The stories told in the film provide a living, breathing understanding of what it means to go through the South African university system of accessing, starting, staying, passing, stopping, swapping, returning, finishing, graduating and working.
The film is the product of the key findings of a five-year study that was compiled into a book titled Studying while black: race, education and emancipation in South African universities.
This book is co-authored by the Dean and Head of the School Professor Ernest Khalema together with Professor Relebohile Moletsane from UKZN’s School of Education and the Centre for Critical Research on Race and Identity and the team from the Human Sciences Research Council (HSRC).
The book analyses the progress made in the implementation of the recommendations of the Soudien report; media representations of students and Higher Education Institutions; and the identities and competencies of students entering universities in South Africa.
‘After selecting a small cohort of students from eight diverse universities across South Africa, we tracked the students’ journeys through university (and sometimes out of it), asking what obstacles and opportunities the students encountered, and what they, along with their institutions, were doing in response, particularly as a result of the student revolution of the #FeesMustFall,’ said Khalema.
‘As we entered the study’s third year in 2015, the start of the student protests brought national attention to many of the stories we had already heard from the students involved in this study. In the later years of the study we heard from students who were actively involved in these transformation struggles as well as those who sat on the sidelines.’
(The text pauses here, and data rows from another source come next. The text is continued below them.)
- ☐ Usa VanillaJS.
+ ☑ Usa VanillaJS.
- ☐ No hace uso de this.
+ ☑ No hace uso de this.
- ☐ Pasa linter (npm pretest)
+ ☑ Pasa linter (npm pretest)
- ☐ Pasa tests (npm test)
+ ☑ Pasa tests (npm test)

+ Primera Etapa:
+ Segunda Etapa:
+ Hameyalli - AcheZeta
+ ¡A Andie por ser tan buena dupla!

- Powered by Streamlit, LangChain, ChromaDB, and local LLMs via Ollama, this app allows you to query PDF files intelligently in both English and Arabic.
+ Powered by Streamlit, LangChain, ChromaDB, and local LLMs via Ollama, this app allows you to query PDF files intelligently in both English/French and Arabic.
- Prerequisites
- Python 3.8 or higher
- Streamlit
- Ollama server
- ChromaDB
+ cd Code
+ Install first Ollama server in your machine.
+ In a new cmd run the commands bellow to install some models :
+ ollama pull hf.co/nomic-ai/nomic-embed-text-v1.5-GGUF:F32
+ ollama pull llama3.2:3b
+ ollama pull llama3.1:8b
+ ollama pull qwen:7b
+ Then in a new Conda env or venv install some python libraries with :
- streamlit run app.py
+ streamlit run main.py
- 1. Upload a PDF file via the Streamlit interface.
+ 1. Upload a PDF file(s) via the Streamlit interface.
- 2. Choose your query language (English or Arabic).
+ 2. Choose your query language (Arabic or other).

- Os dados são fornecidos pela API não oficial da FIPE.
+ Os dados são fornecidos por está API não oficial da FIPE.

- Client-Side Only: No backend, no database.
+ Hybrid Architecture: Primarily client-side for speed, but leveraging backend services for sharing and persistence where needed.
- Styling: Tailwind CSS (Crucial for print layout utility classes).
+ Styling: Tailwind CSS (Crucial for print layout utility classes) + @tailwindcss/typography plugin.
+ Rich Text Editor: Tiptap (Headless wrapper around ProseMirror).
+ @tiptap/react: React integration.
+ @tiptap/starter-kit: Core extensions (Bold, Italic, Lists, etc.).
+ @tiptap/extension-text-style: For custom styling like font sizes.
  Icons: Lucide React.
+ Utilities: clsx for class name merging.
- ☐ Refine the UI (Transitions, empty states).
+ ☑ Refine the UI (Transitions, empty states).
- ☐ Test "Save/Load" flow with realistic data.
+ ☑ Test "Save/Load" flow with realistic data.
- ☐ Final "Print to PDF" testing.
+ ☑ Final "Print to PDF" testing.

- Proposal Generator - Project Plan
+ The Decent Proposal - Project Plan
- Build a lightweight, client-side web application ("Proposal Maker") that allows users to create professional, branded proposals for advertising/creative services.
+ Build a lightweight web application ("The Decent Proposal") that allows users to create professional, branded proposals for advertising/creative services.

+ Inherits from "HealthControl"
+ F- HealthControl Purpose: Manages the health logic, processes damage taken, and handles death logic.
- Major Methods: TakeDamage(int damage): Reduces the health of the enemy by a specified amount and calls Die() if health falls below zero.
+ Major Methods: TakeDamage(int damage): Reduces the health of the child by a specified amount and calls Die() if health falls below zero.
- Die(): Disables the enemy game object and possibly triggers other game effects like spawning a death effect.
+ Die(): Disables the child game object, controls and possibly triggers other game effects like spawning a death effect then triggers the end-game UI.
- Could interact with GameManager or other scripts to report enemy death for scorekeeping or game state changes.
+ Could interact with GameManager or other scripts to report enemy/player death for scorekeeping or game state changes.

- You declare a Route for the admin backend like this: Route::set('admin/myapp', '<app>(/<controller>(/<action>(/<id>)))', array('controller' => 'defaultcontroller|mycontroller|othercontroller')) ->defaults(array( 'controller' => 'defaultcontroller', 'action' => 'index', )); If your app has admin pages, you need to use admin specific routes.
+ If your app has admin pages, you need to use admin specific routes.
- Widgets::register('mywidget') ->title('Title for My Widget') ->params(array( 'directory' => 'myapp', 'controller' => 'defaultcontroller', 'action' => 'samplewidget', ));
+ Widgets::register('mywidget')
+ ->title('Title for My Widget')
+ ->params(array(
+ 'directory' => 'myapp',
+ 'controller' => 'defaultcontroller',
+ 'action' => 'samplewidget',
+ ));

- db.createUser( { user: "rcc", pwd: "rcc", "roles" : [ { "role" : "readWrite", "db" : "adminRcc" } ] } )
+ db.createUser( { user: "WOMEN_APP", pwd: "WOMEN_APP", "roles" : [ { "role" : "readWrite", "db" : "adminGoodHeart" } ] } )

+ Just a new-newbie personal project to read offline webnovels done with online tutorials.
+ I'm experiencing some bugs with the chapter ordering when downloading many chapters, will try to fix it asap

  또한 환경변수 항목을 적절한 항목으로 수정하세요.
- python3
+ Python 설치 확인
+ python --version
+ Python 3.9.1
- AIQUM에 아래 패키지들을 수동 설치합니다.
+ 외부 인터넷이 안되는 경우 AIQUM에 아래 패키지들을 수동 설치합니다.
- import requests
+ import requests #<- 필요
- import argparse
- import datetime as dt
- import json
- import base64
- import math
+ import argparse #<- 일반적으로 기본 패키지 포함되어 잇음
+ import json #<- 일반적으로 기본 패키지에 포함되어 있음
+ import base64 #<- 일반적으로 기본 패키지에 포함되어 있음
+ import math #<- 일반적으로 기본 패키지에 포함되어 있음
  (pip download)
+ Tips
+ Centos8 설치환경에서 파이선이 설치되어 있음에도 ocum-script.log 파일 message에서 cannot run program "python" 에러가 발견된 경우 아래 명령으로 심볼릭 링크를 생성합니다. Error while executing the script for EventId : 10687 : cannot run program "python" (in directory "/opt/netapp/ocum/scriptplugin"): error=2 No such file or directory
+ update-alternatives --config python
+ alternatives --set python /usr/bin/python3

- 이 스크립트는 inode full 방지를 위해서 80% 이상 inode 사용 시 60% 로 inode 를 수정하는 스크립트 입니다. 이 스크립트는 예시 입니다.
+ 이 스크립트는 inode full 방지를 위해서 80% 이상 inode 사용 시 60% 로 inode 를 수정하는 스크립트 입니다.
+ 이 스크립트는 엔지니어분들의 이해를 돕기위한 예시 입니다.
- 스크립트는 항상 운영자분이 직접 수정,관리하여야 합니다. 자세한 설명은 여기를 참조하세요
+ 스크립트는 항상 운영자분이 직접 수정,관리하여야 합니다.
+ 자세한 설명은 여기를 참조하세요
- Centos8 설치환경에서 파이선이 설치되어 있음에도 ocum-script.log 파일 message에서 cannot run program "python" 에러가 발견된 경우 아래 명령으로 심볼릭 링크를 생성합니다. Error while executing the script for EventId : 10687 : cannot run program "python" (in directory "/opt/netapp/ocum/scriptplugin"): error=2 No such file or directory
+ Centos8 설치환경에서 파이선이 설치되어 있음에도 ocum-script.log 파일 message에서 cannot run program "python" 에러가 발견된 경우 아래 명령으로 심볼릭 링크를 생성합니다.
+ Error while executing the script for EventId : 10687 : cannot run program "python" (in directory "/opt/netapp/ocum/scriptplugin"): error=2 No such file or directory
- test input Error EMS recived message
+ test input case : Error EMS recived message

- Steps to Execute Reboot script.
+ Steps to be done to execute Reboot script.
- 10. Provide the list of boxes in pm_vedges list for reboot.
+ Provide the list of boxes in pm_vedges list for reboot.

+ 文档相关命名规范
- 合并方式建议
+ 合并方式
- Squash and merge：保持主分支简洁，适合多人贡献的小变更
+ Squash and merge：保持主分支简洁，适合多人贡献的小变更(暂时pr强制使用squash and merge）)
The film was screened at the CCS, leading to a fervent discussion amongst the current project lead and producer of the documentary, Dr Alude Mahali (HSRC), students, Khalema, and the vibrant audience.
‘The usefulness of Ready or Not! will depend on the film’s potential to prompt reflection in students, learners, parents, teachers, lecturers, government departments, policymakers, university administrators and faith-based institutions about alternative ways of being and operating that yield different results. The documentary raises questions about elements of educational policy and practices, while revelling in the successes of young people who beat the odds,’ says Mahali.
Much of the discussion then centred on the FeesMustFall movement and students university experiences.
‘For the past few years, students, staff and the government have been embroiled in a struggle to transform South Africa’s Institutions of Higher Education. Despite the recent announcement of fee-free university education for entering undergraduate students, the road to change students’ experiences and success rates in universities remains long and arduous,’ said Mahali.